Reproduce only this part of the listing: the line with "shipping: 22.13 -> none", plus every line after it through the last.

[[ Provided material open ]]

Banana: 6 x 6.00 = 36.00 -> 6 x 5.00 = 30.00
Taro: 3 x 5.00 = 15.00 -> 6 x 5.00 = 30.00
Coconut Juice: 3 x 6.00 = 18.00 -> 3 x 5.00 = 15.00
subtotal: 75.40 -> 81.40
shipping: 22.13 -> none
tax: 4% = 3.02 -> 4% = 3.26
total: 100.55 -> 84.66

[[ Provided material closed ]]

Output of the task:
shipping: 22.13 -> none
tax: 4% = 3.02 -> 4% = 3.26
total: 100.55 -> 84.66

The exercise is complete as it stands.